How to ignore nan values when do hierachical forecast?

twinmegami · December 3, 2020, 7:20am

I find Forecasting III: hierarchical models — Pyro Tutorials 1.8.4 documentation do not cover a problem : nan in real data .
For example :
in 2010, there was only 48 station
in 2011, 3 station was closed and 5 new opened, 50 stations .
in 2012, 2 station was closed in 2011 reponed
…

For another example :
My data is salecount of various products in many stores .
I have reshape the szie to torch.Size([44, 103, 671, 1]) , means:
44 stores, 103 products , 671 days salecount . Some stores may be closed in different days, so as products would be off.shelf by many reason .

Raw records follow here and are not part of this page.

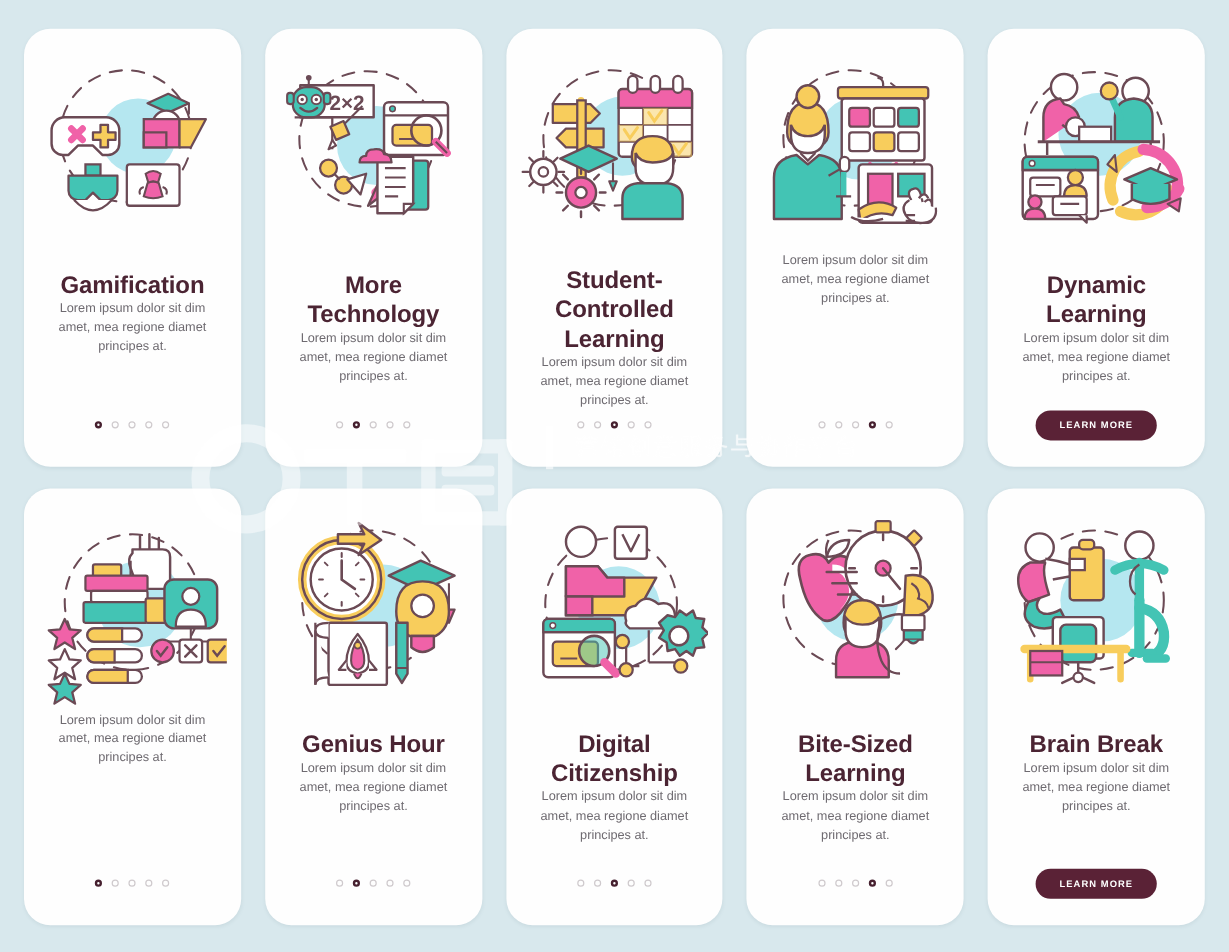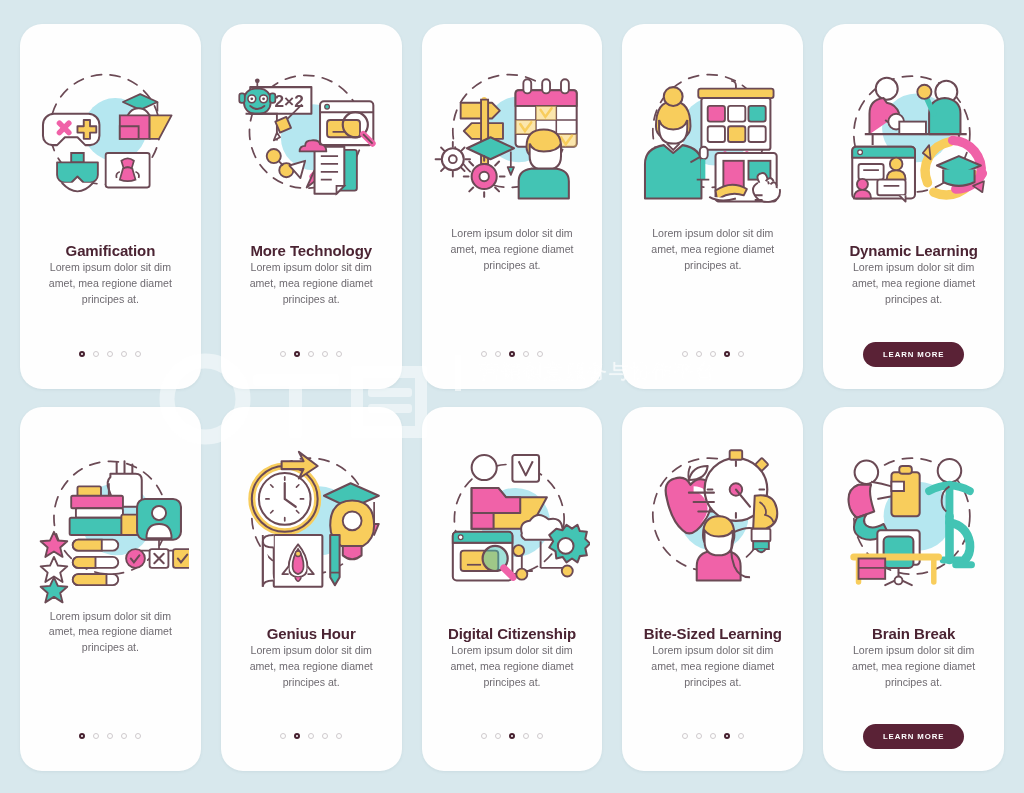"2×2" .card { padding: 16px 12px 14px 12px -> 0 12px 14px 12px }
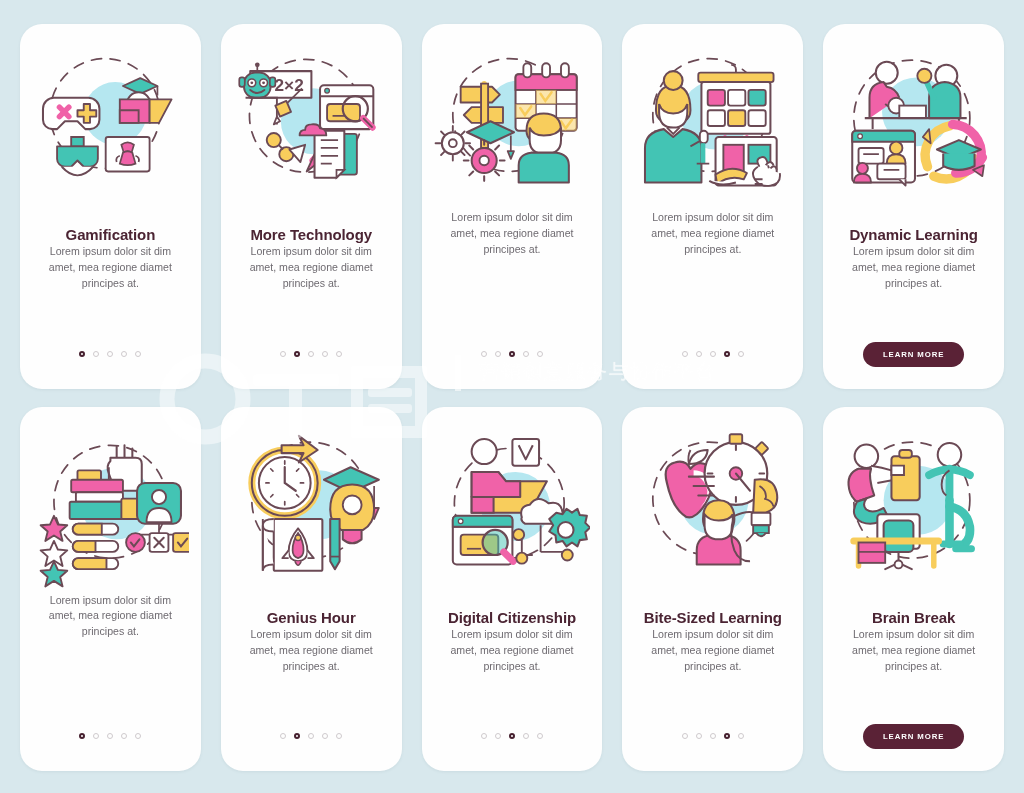"Gamification" .title { font-size: 15px -> 20px }
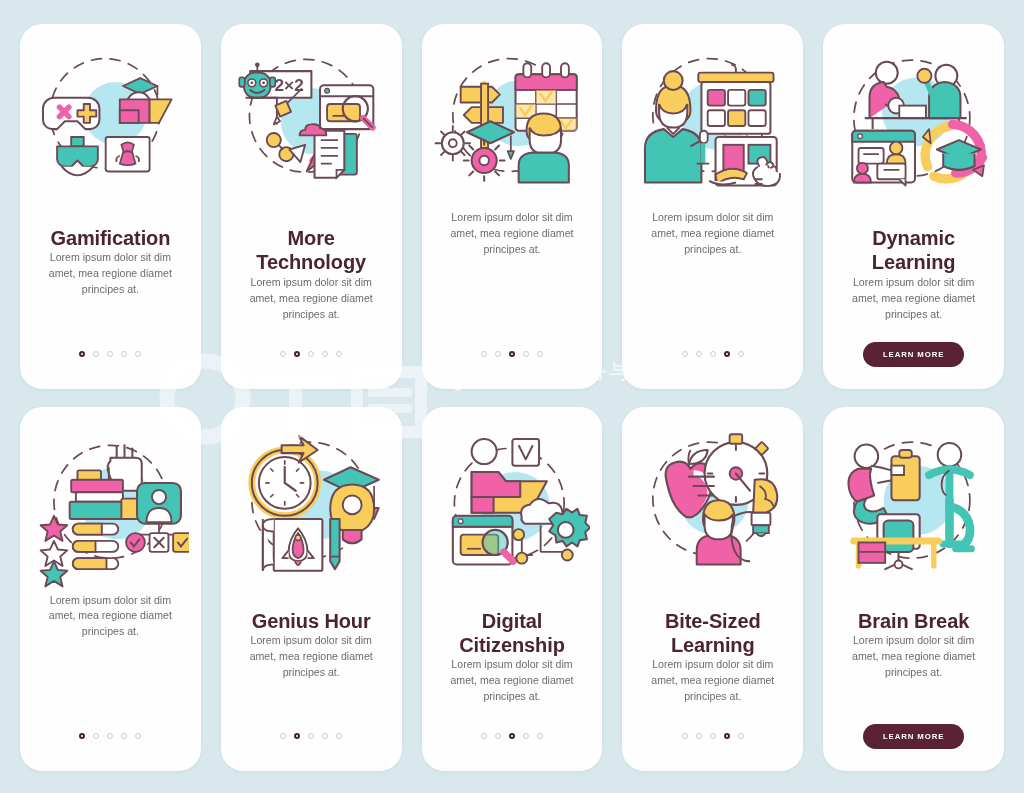"Student-Controlled Learning" div.title { html: none -> <div>Student-Controlled Learning</div> }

random 10 products history salecount :

Prediction on store product level is poor:

Create matrix must have nan values , and

We can’t fill them by 0 because they are different to true 0 .
We should not take nan values into count.
We can’t drop the nan when trainning , because that break timeseries order .

These are real cases .

Trainning is happen at here .

class ForecastingModel(PyroModule, metaclass=_ForecastingModelMeta):
    ....
    def predict( ... 
    ...
        if t_obs == t_cov:  # training
            pyro.sample("residual", noise_dist, obs=data - prediction)
            self._forecast = data.new_zeros(data.shape[:-2] + (0,) + data.shape[-1:])

So, could we add a mask at here , only use not nan values for trainning ?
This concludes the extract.